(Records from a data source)
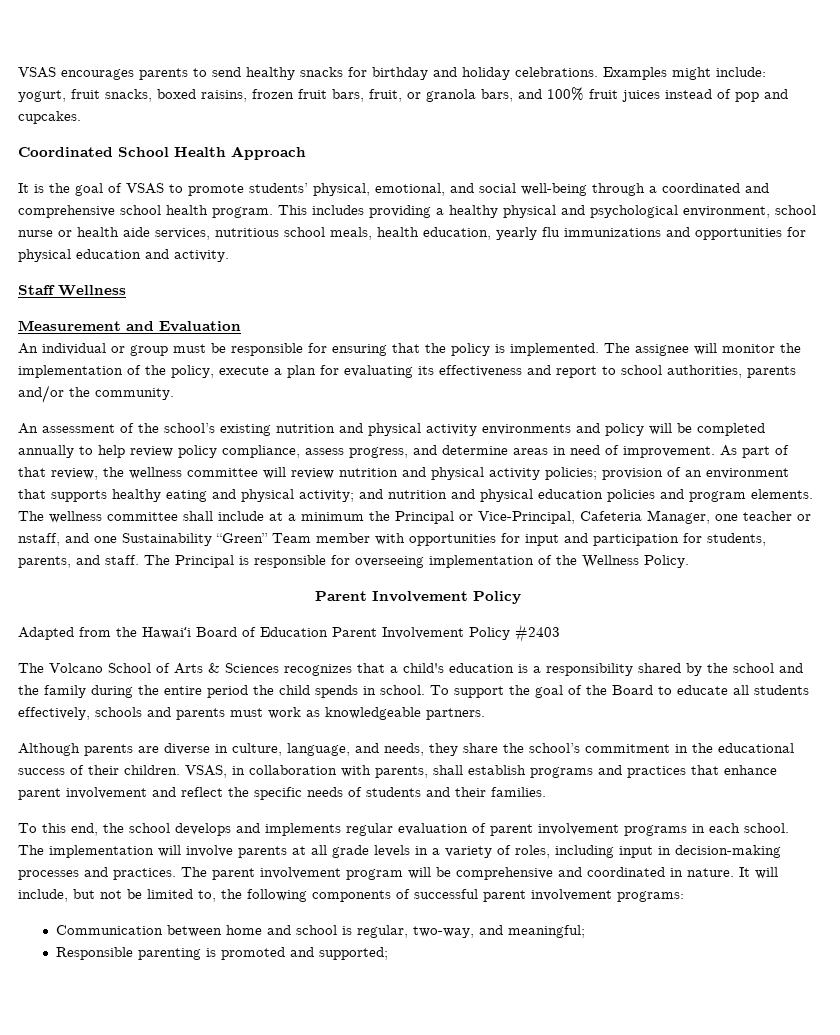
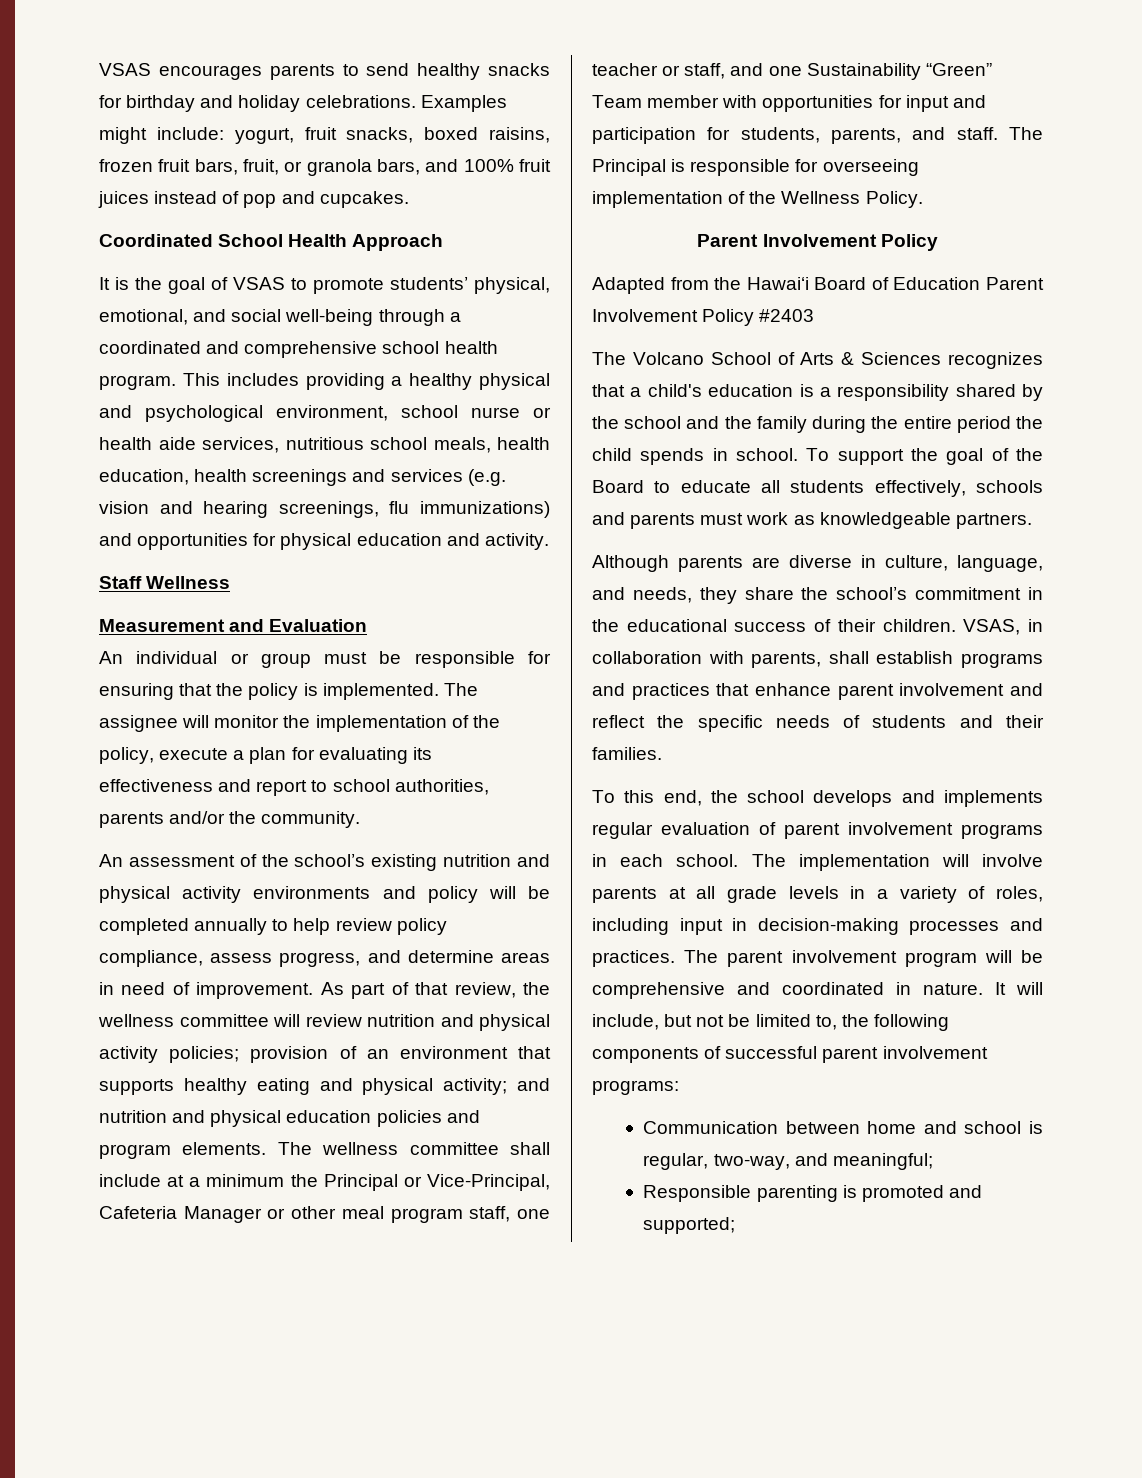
- This includes providing a healthy physical and psychological environment, school nurse or health aide services, nutritious school meals, health education, yearly flu immunizations and opportunities for physical education and activity.
+ This includes providing a healthy physical and psychological environment, school nurse or health aide services, nutritious school meals, health education, health screenings and services (e.g. vision and hearing screenings, flu immunizations) and opportunities for physical education and activity.
- The wellness committee shall include at a minimum the Principal or Vice-Principal, Cafeteria Manager, one teacher or nstaff, and one Sustainability “Green” Team member with opportunities for input and participation for students, parents, and staff.
+ The wellness committee shall include at a minimum the Principal or Vice-Principal, Cafeteria Manager or other meal program staff, one teacher or staff, and one Sustainability “Green” Team member with opportunities for input and participation for students, parents, and staff.

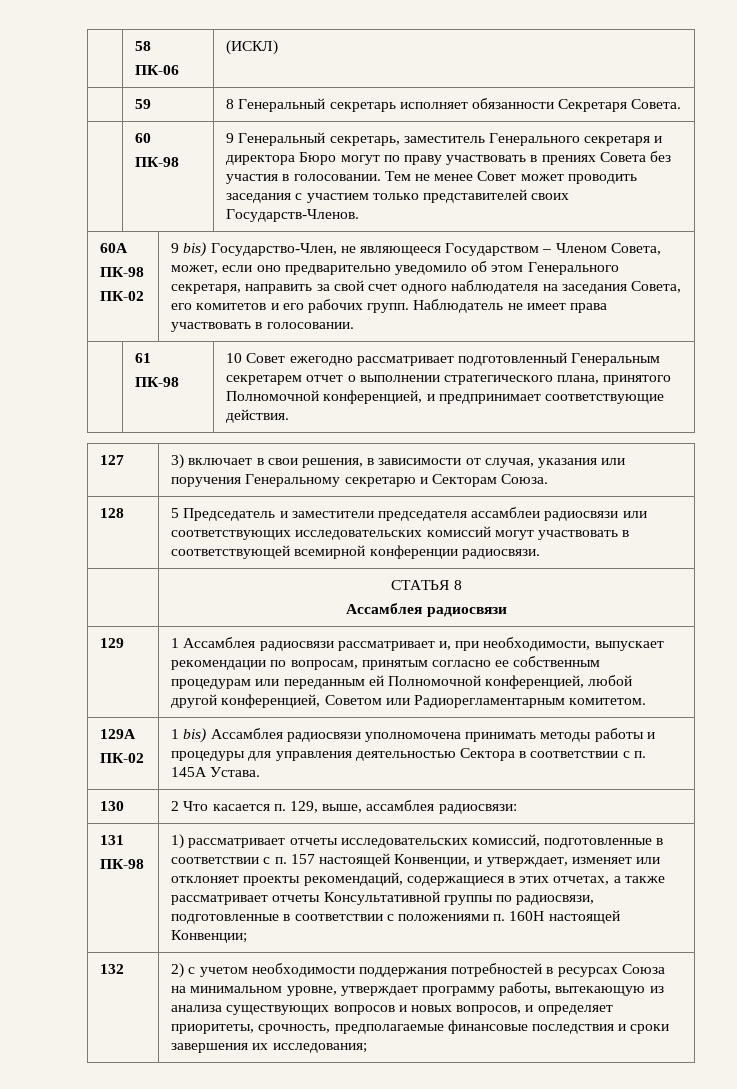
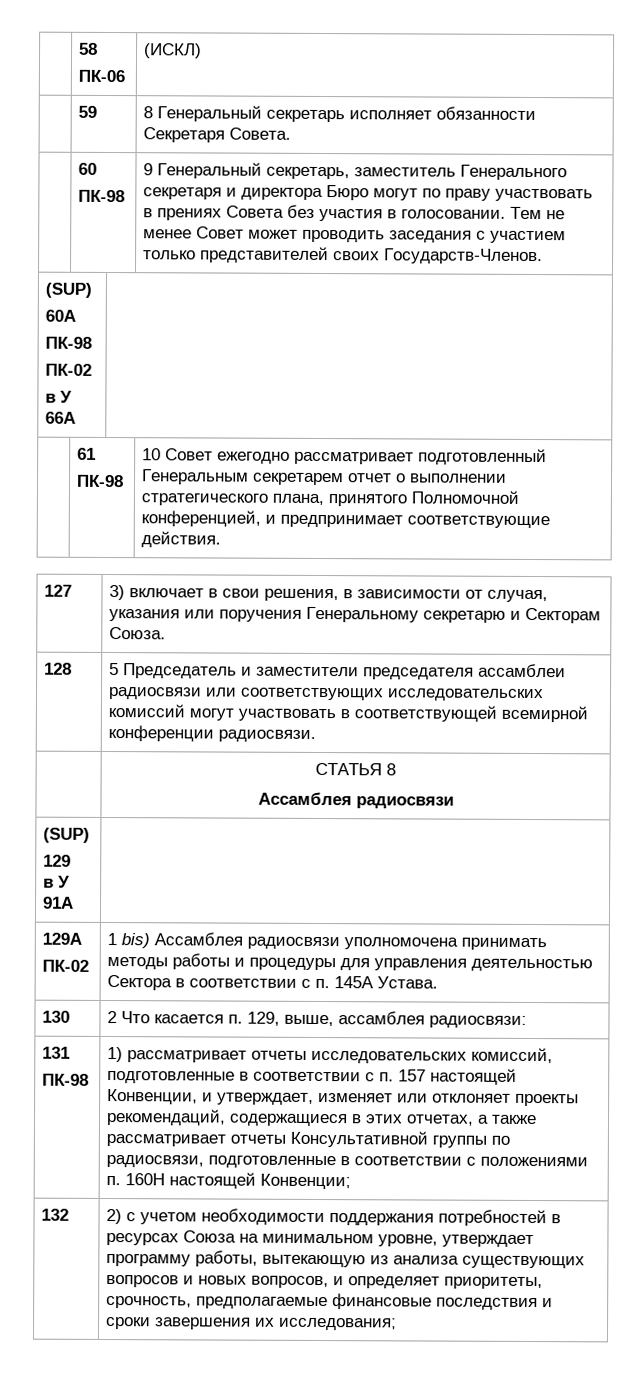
  | 60
  ПК-98 | 9 Генеральный секретарь, заместитель Генерального секретаря и директора Бюро могут по праву участвовать в прениях Совета без участия в голосовании. Тем не менее Совет может проводить заседания с участием только представителей своих Государств-Членов.
+ (SUP)
- 9 bis) Государство-Член, не являющееся Государством – Членом Совета, может, если оно предварительно уведомило об этом Генерального секретаря, направить за свой счет одного наблюдателя на заседания Совета, его комитетов и его рабочих групп. Наблюдатель не имеет права участвовать в голосовании.
+ в У 66A
  | СТАТЬЯ 8
  Ассамблея радиосвязи
- 129 | 1 Ассамблея радиосвязи рассматривает и, при необходимости, выпускает рекомендации по вопросам, принятым согласно ее собственным процедурам или переданным ей Полномочной конференцией, любой другой конференцией, Советом или Радиорегламентарным комитетом.
+ (SUP)
+ 129
+ в У 91A |

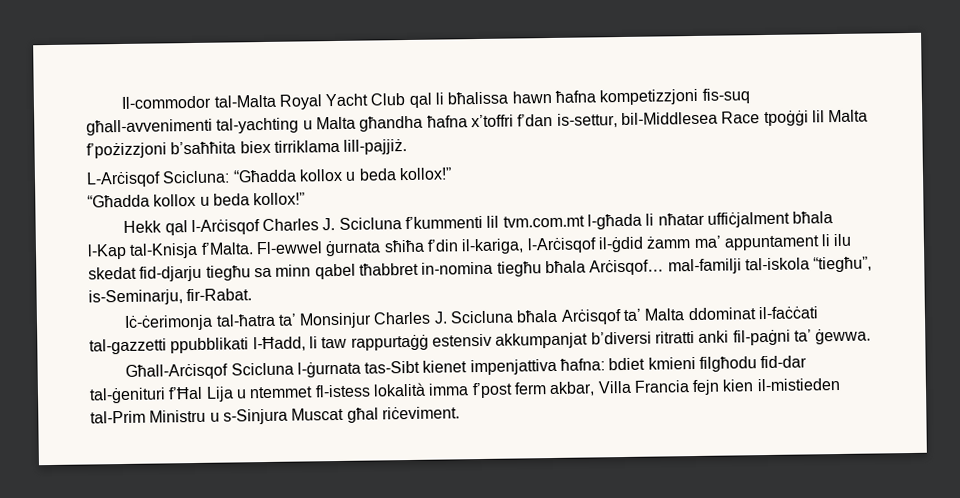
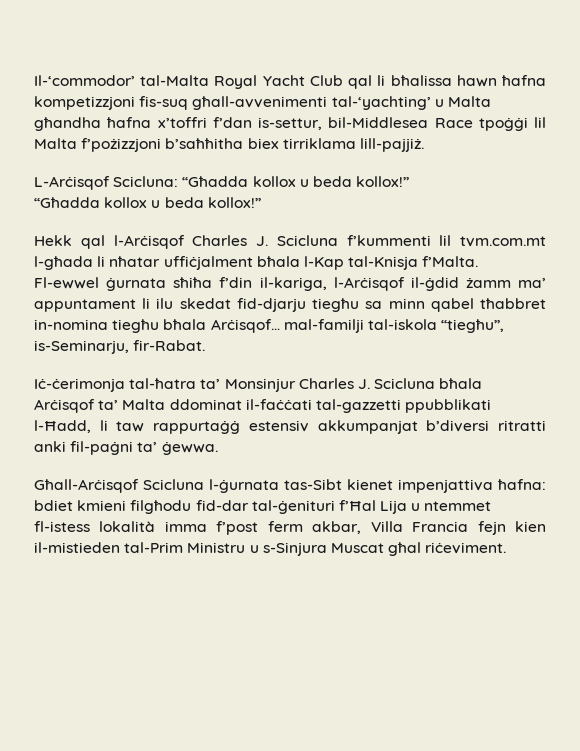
- Il-commodor tal-Malta Royal Yacht Club qal li bħalissa hawn ħafna kompetizzjoni fis-suq għall-avvenimenti tal-yachting u Malta għandha ħafna x’toffri f’dan is-settur, bil-Middlesea Race tpoġġi lil Malta f’pożizzjoni b’saħħita biex tirriklama lill-pajjiż.
+ Il-‘commodor’ tal-Malta Royal Yacht Club qal li bħalissa hawn ħafna kompetizzjoni fis-suq għall-avvenimenti tal-‘yachting’ u Malta għandha ħafna x’toffri f’dan is-settur, bil-Middlesea Race tpoġġi lil Malta f’pożizzjoni b’saħħitha biex tirriklama lill-pajjiż.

What to work on: Filter the entries down to the lines that include the string "Manager".

Answer below:
- The wellness committee shall include at a minimum the Principal or Vice-Principal, Cafeteria Manager, one teacher or nstaff, and one Sustainability “Green” Team member with opportunities for input and participation for students, parents, and staff.
+ The wellness committee shall include at a minimum the Principal or Vice-Principal, Cafeteria Manager or other meal program staff, one teacher or staff, and one Sustainability “Green” Team member with opportunities for input and participation for students, parents, and staff.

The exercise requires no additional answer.